Structured diff data:
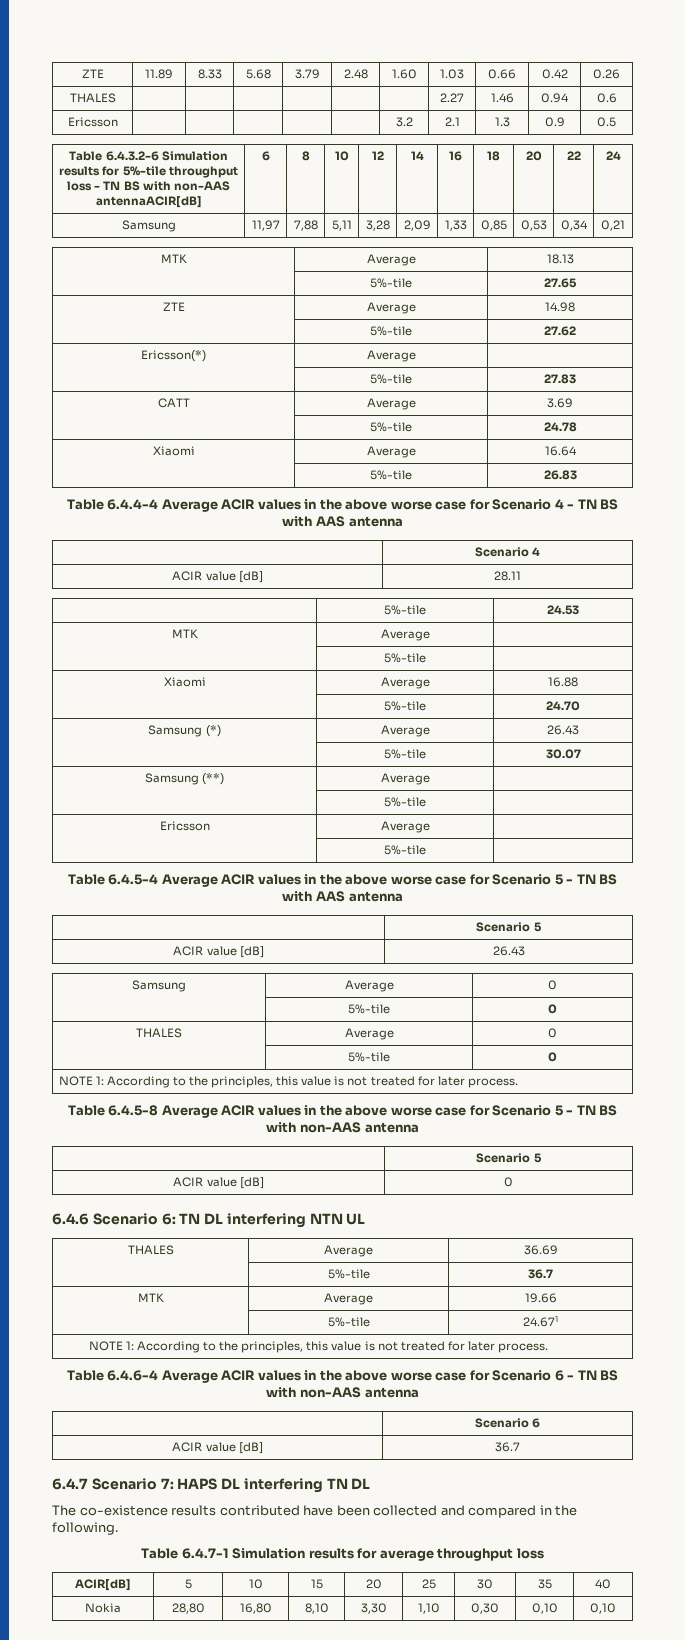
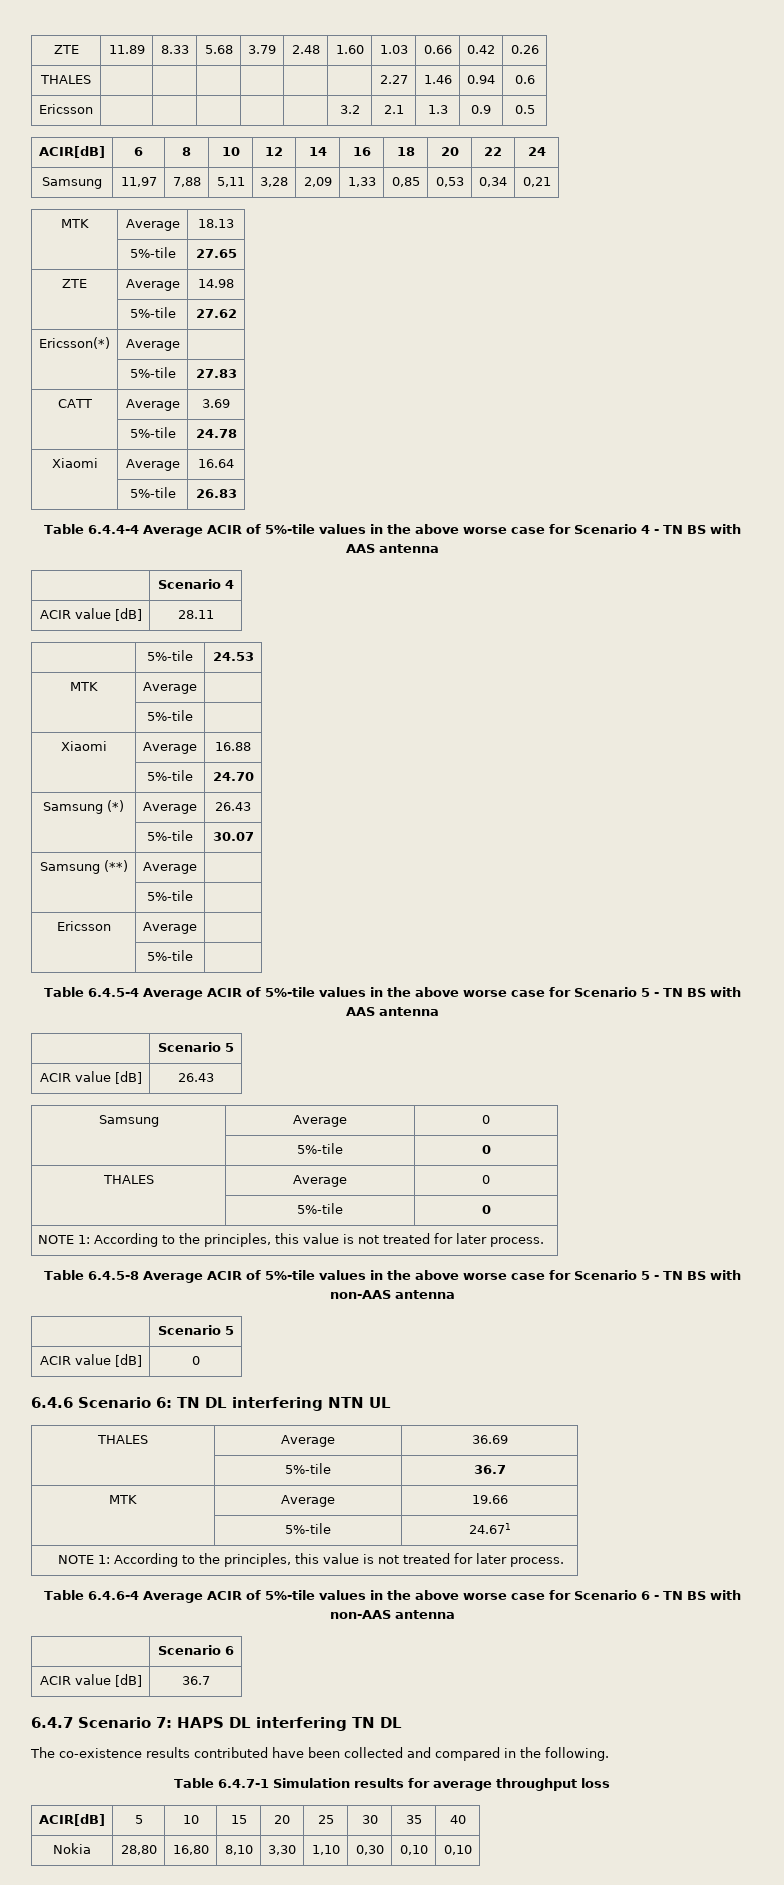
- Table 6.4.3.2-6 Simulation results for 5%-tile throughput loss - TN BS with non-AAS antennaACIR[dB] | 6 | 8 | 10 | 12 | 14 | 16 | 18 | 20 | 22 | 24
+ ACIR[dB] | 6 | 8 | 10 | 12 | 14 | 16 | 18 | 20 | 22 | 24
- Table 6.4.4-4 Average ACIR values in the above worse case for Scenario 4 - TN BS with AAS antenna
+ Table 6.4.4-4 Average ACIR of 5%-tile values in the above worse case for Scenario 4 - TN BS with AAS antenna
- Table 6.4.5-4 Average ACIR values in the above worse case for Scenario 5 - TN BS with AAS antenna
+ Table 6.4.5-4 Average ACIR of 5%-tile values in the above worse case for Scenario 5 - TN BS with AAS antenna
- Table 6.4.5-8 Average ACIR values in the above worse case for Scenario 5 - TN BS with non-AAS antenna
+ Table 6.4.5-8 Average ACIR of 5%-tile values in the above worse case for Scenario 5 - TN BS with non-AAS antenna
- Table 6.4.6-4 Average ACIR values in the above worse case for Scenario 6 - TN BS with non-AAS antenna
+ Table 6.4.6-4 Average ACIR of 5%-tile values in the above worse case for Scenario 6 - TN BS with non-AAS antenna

● Description of the task: Starting at the line with "- Table 6.4.5-8", copy each line through the end of the data, both ends included, and give nothing else.

● Output for this exercise:
- Table 6.4.5-8 Average ACIR values in the above worse case for Scenario 5 - TN BS with non-AAS antenna
+ Table 6.4.5-8 Average ACIR of 5%-tile values in the above worse case for Scenario 5 - TN BS with non-AAS antenna
- Table 6.4.6-4 Average ACIR values in the above worse case for Scenario 6 - TN BS with non-AAS antenna
+ Table 6.4.6-4 Average ACIR of 5%-tile values in the above worse case for Scenario 6 - TN BS with non-AAS antenna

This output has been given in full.